_Directions for this task_
The answer should be the records below, word for word, with every image left out.

____________________

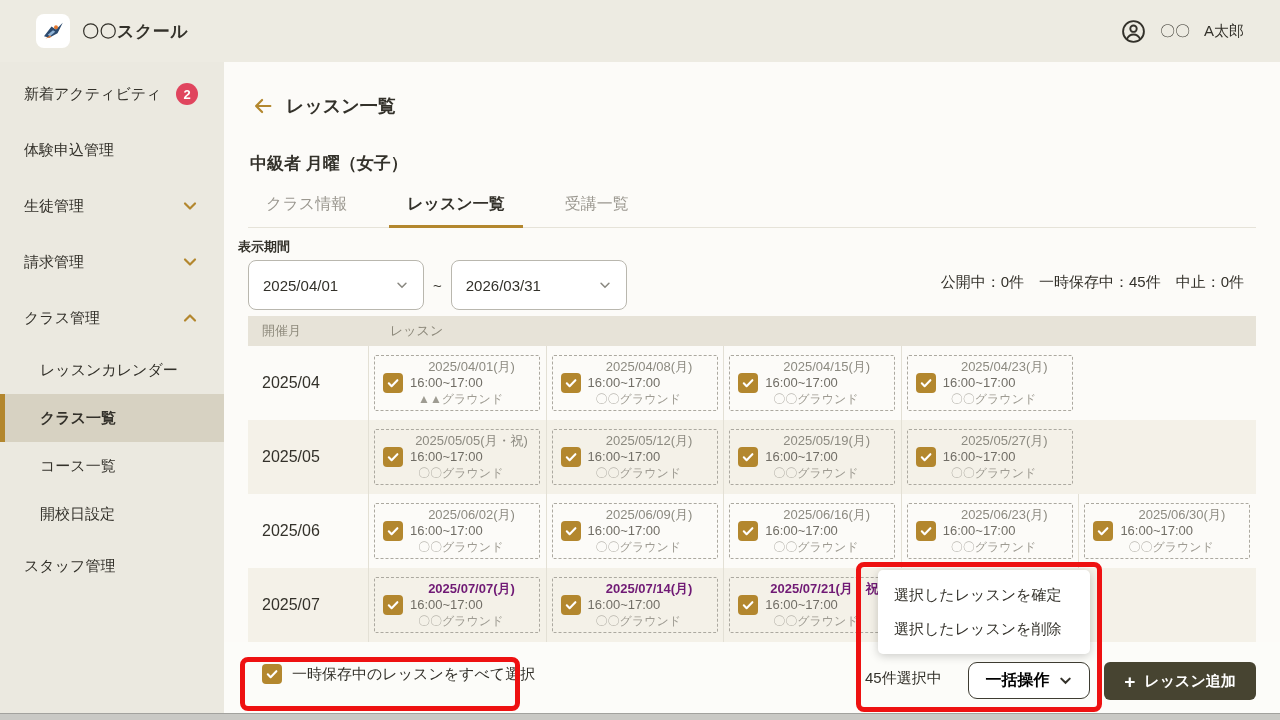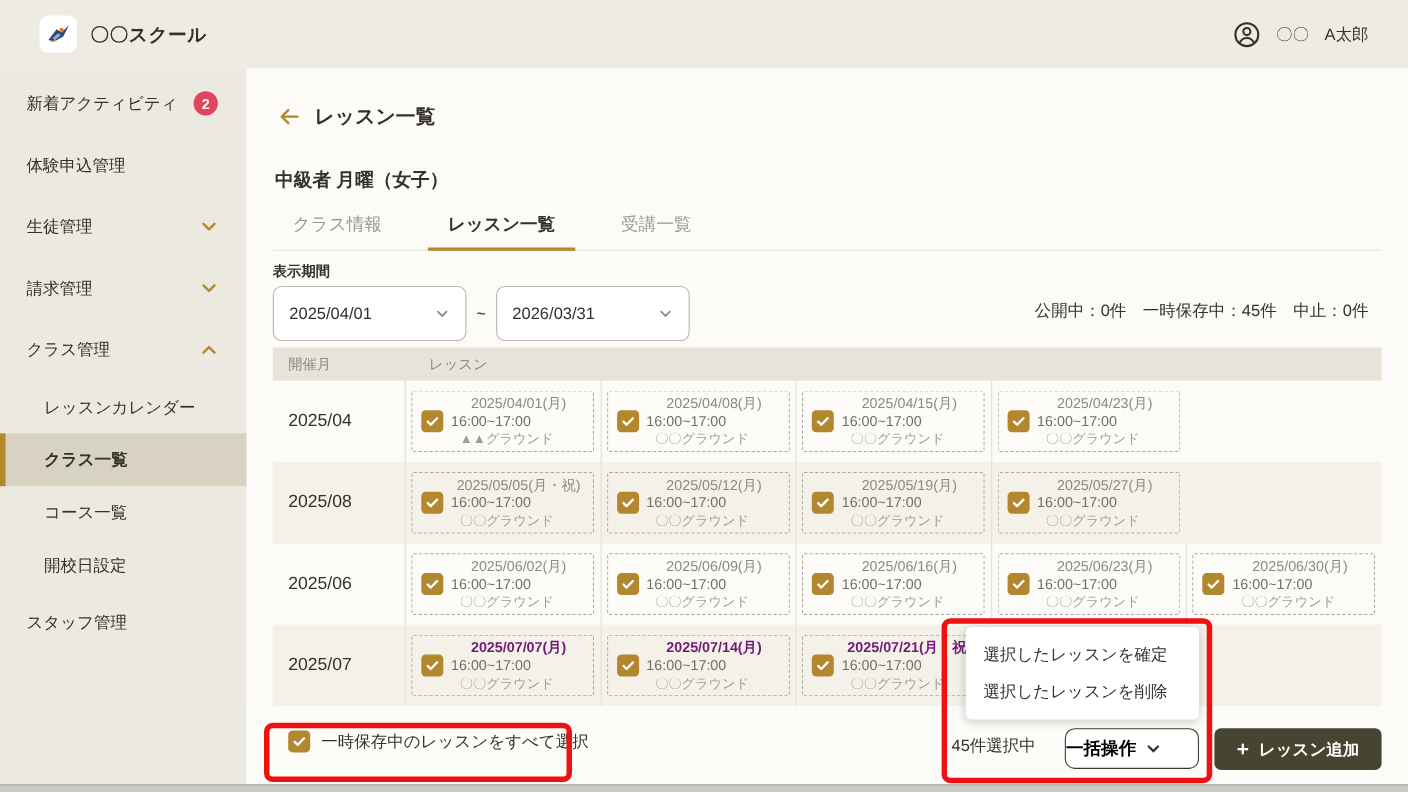--- a/index.html
+++ b/index.html
@@ -32,7 +32,7 @@
   .tab { padding:8px 18px 10px; font-size:16px; color:#9B9890; cursor:pointer; margin-right:24px; border-bottom:3px solid transparent; margin-bottom:-1px; }
   .tab.active { color:#33312A; font-weight:bold; border-bottom-color:#B3872E; }
 
-  .filter-label { position:absolute; left:24px; top:176px; font-size:13px; font-weight:bold; }
+  .filter-label { position:absolute; left:14px; top:176px; font-size:13px; font-weight:bold; }
   .selects { position:absolute; left:24px; top:198px; display:flex; align-items:center; gap:9px; }
   .select { width:176px; height:50px; background:#fff; border:1px solid #B9B7AE; border-radius:8px; display:flex; align-items:center; padding:0 14px; font-size:15px; cursor:pointer; }
   .select .chev { margin-left:auto; display:flex; }

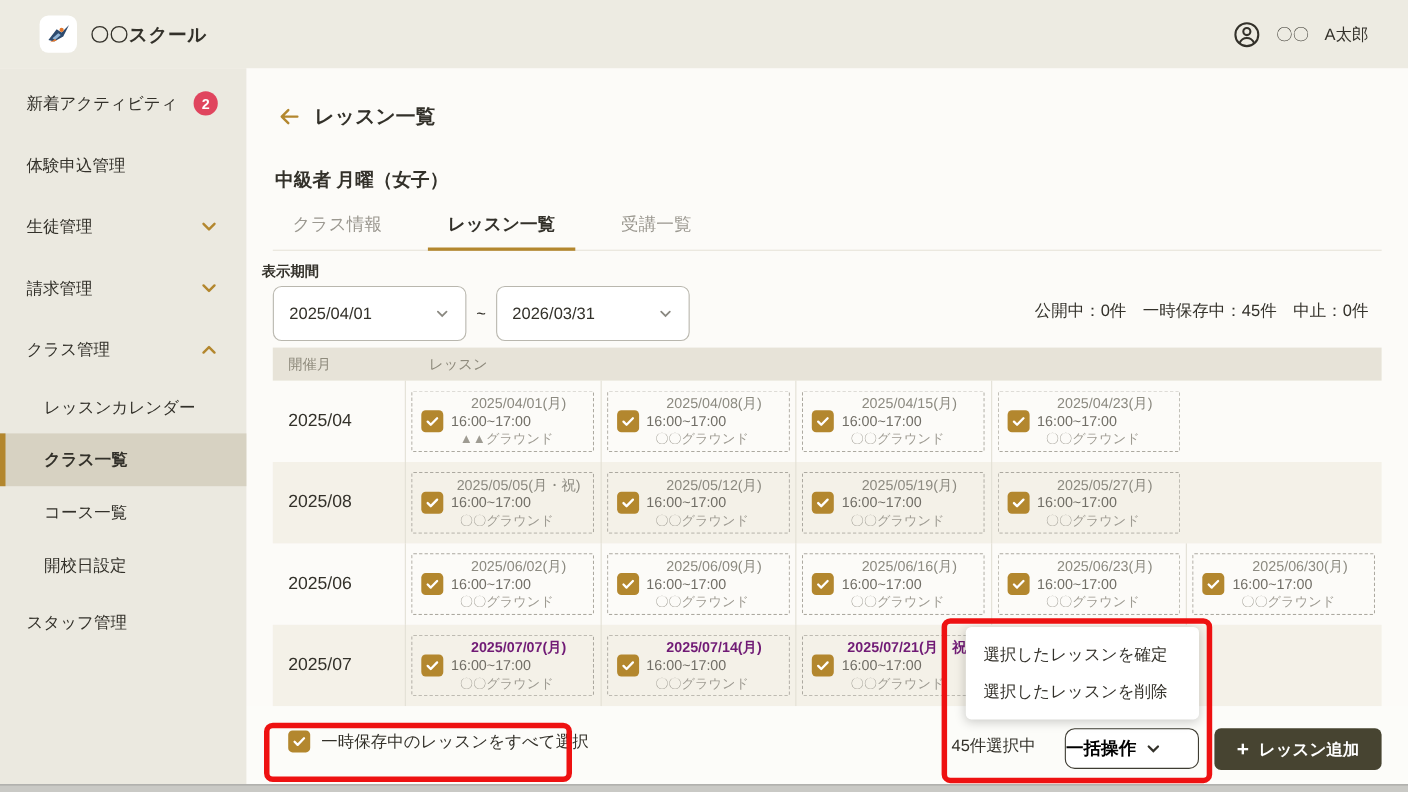--- a/index.html
+++ b/index.html
@@ -255,7 +255,7 @@
             </div>
           </div>
           <div class="t-row alt">
-            <div class="m-cell">2025/08</div>
+            <div class="m-cell">2025/05</div>
             <div class="l-col">
               <div class="card">
                 <span class="cbox">

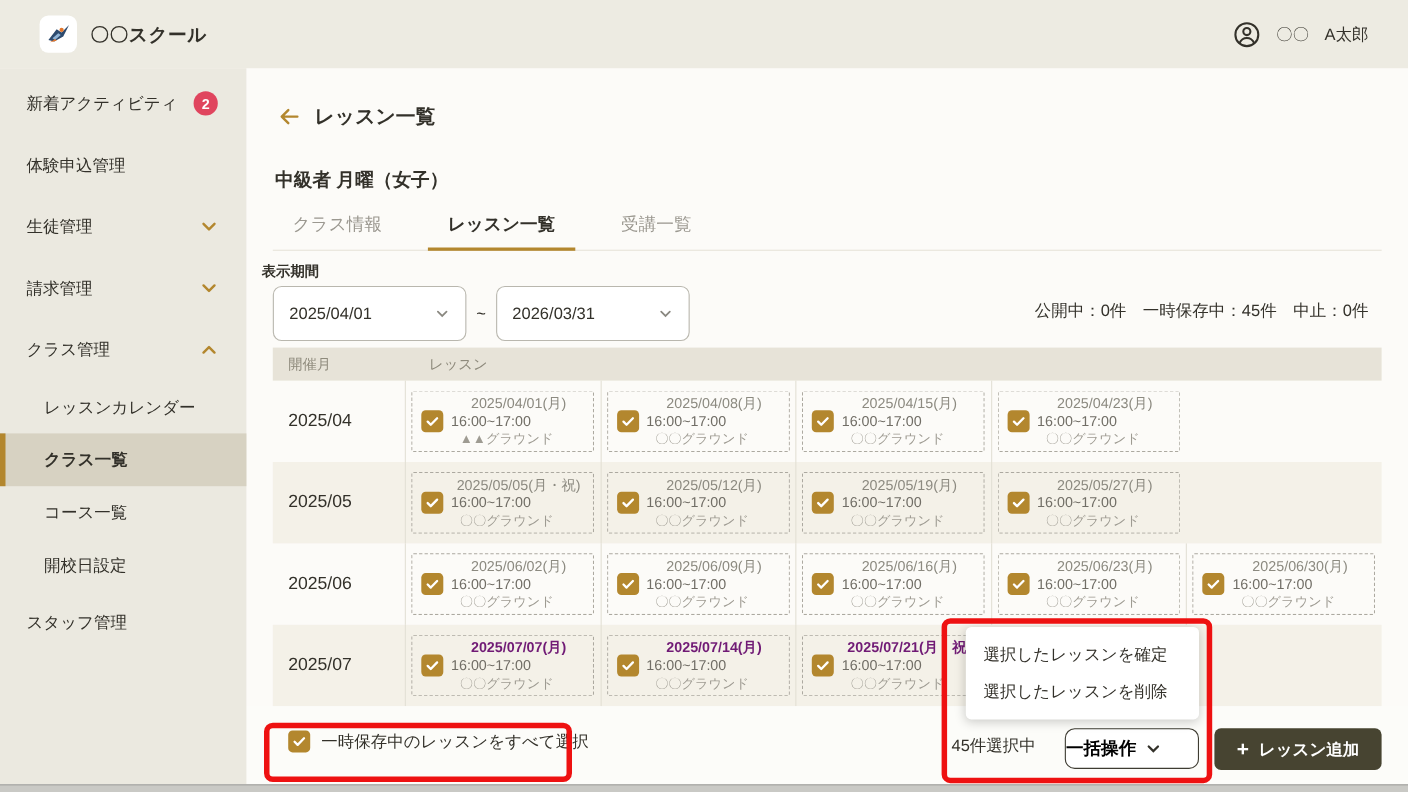--- a/index.html
+++ b/index.html
@@ -60,7 +60,7 @@
   .bottom-bar { position:absolute; left:0; right:0; top:580px; height:71px; background:#FCFCF9; }
   .select-all { position:absolute; left:38px; top:22px; display:flex; align-items:center; gap:10px; font-size:15px; cursor:pointer; }
   .sel-count { position:absolute; left:641px; top:27px; font-size:15px; }
-  .bulk-btn { position:absolute; left:744px; top:20px; width:122px; height:37px; background:#fff; border:1.5px solid #3E3C32; border-radius:9px; display:flex; align-items:center; gap:8px; font-size:16px; font-weight:bold; cursor:pointer; }
+  .bulk-btn { position:absolute; left:744px; top:20px; width:122px; height:37px; background:#fff; border:1.5px solid #3E3C32; border-radius:9px; display:flex; align-items:center; justify-content:center; gap:8px; font-size:16px; font-weight:bold; cursor:pointer; }
   .add-btn { position:absolute; left:880px; top:20px; width:152px; height:38px; background:#474431; border:none; border-radius:6px; color:#fff; font-size:15px; font-weight:bold; display:flex; align-items:center; justify-content:center; gap:9px; cursor:pointer; }
   .add-btn .plus { font-size:19px; font-weight:bold; line-height:1; }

____________________

_Task response_
--- a/index.html
+++ b/index.html
@@ -32,7 +32,7 @@
   .tab { padding:8px 18px 10px; font-size:16px; color:#9B9890; cursor:pointer; margin-right:24px; border-bottom:3px solid transparent; margin-bottom:-1px; }
   .tab.active { color:#33312A; font-weight:bold; border-bottom-color:#B3872E; }
 
-  .filter-label { position:absolute; left:24px; top:176px; font-size:13px; font-weight:bold; }
+  .filter-label { position:absolute; left:14px; top:176px; font-size:13px; font-weight:bold; }
   .selects { position:absolute; left:24px; top:198px; display:flex; align-items:center; gap:9px; }
   .select { width:176px; height:50px; background:#fff; border:1px solid #B9B7AE; border-radius:8px; display:flex; align-items:center; padding:0 14px; font-size:15px; cursor:pointer; }
   .select .chev { margin-left:auto; display:flex; }

--- a/index.html
+++ b/index.html
@@ -255,7 +255,7 @@
             </div>
           </div>
           <div class="t-row alt">
-            <div class="m-cell">2025/08</div>
+            <div class="m-cell">2025/05</div>
             <div class="l-col">
               <div class="card">
                 <span class="cbox">

--- a/index.html
+++ b/index.html
@@ -60,7 +60,7 @@
   .bottom-bar { position:absolute; left:0; right:0; top:580px; height:71px; background:#FCFCF9; }
   .select-all { position:absolute; left:38px; top:22px; display:flex; align-items:center; gap:10px; font-size:15px; cursor:pointer; }
   .sel-count { position:absolute; left:641px; top:27px; font-size:15px; }
-  .bulk-btn { position:absolute; left:744px; top:20px; width:122px; height:37px; background:#fff; border:1.5px solid #3E3C32; border-radius:9px; display:flex; align-items:center; gap:8px; font-size:16px; font-weight:bold; cursor:pointer; }
+  .bulk-btn { position:absolute; left:744px; top:20px; width:122px; height:37px; background:#fff; border:1.5px solid #3E3C32; border-radius:9px; display:flex; align-items:center; justify-content:center; gap:8px; font-size:16px; font-weight:bold; cursor:pointer; }
   .add-btn { position:absolute; left:880px; top:20px; width:152px; height:38px; background:#474431; border:none; border-radius:6px; color:#fff; font-size:15px; font-weight:bold; display:flex; align-items:center; justify-content:center; gap:9px; cursor:pointer; }
   .add-btn .plus { font-size:19px; font-weight:bold; line-height:1; }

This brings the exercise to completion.